▶ **Work to be completed**: Please give again every entry exactly as it appears, setting aside the pictures.

Start of Available data

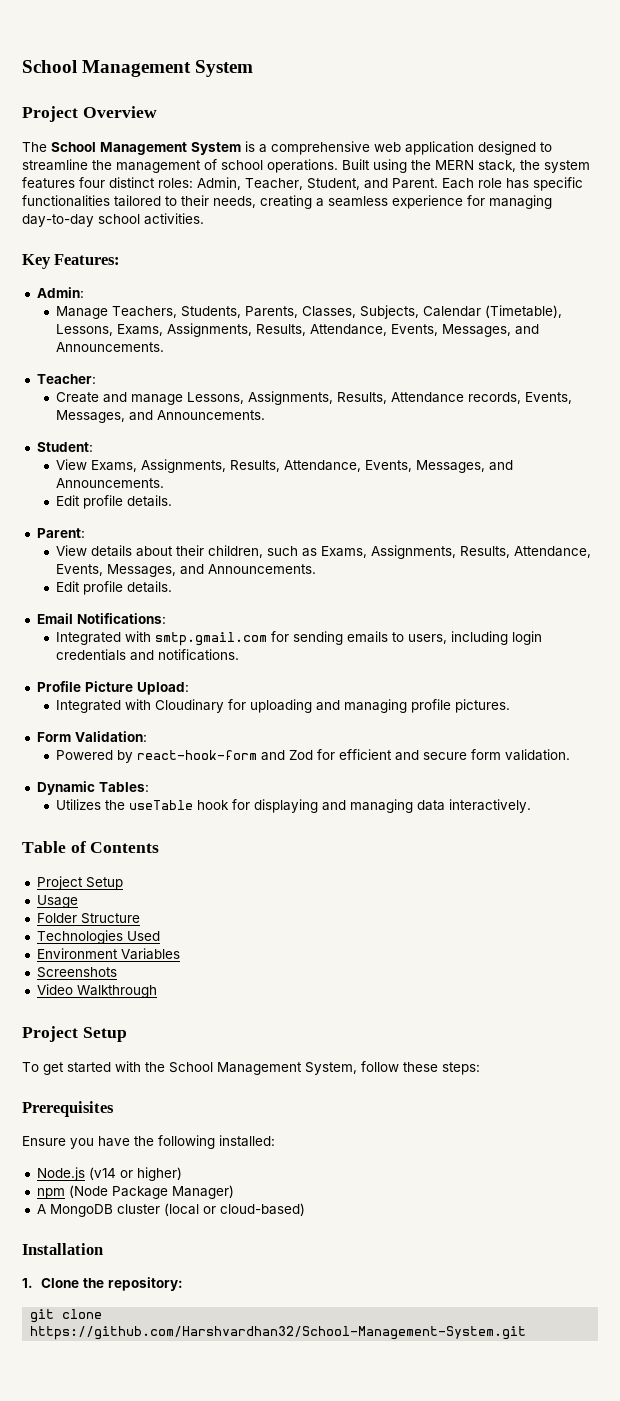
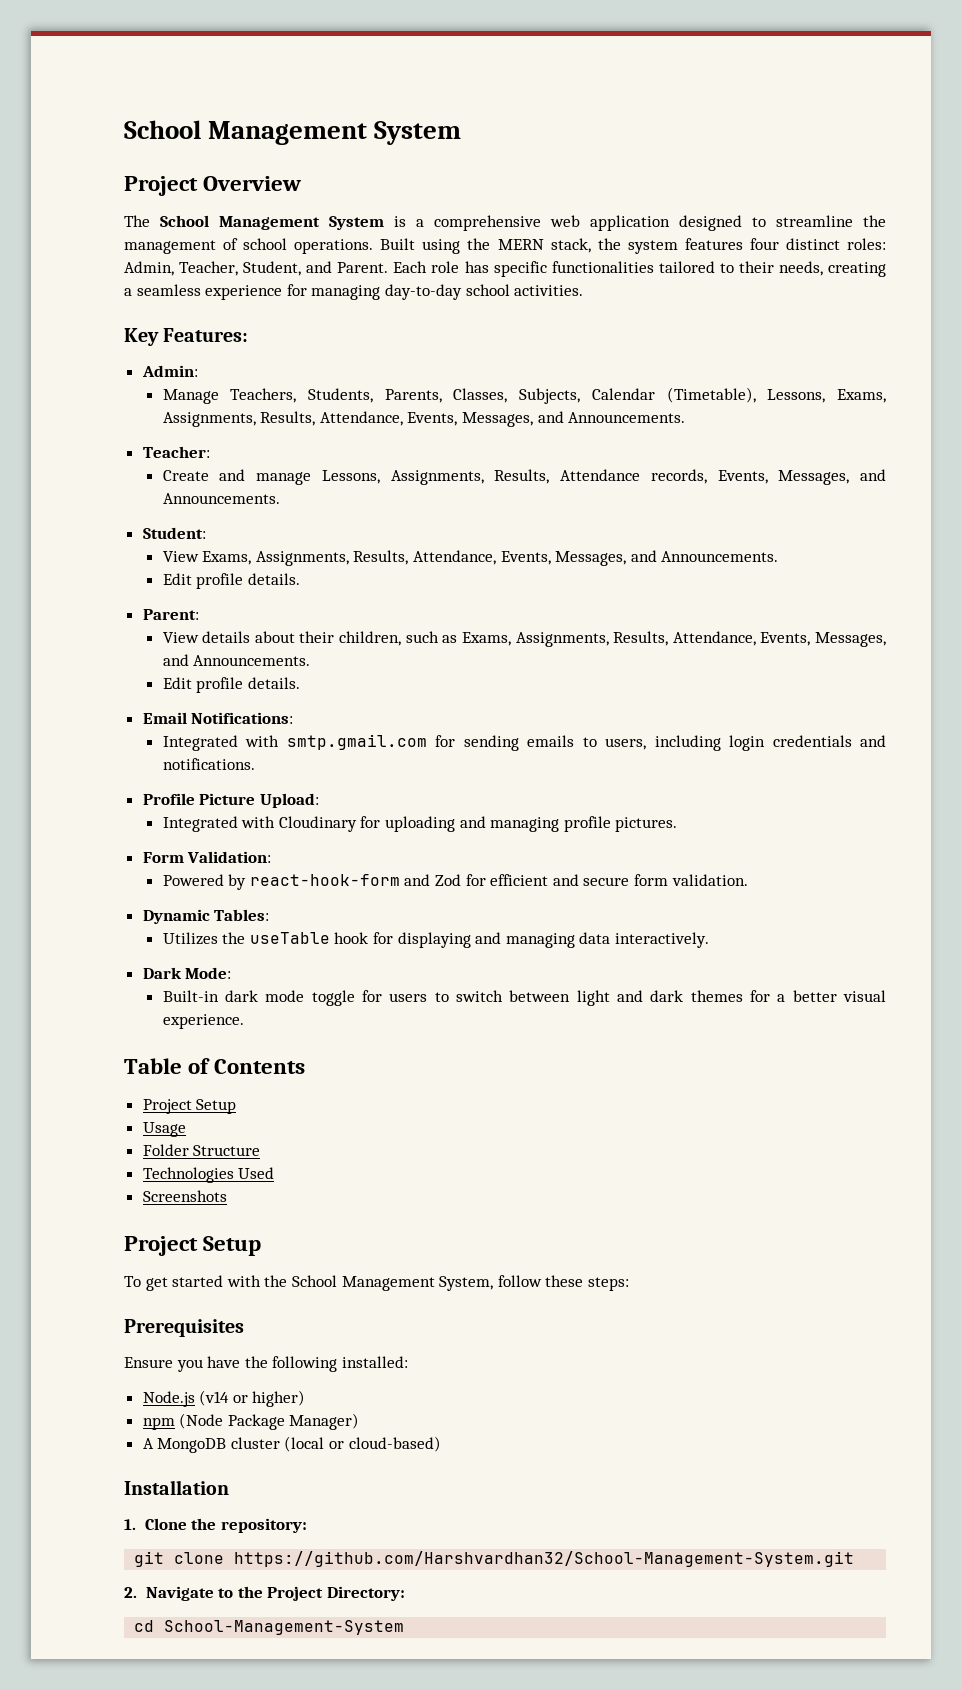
+ Dark Mode:
+ Built-in dark mode toggle for users to switch between light and dark themes for a better visual experience.
- Environment Variables
- Video Walkthrough
+ 2. Navigate to the Project Directory:
+ cd School-Management-System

End of Available data

▶ **Final answer**:
+ Dark Mode:
+ Built-in dark mode toggle for users to switch between light and dark themes for a better visual experience.
- Environment Variables
- Video Walkthrough
+ 2. Navigate to the Project Directory:
+ cd School-Management-System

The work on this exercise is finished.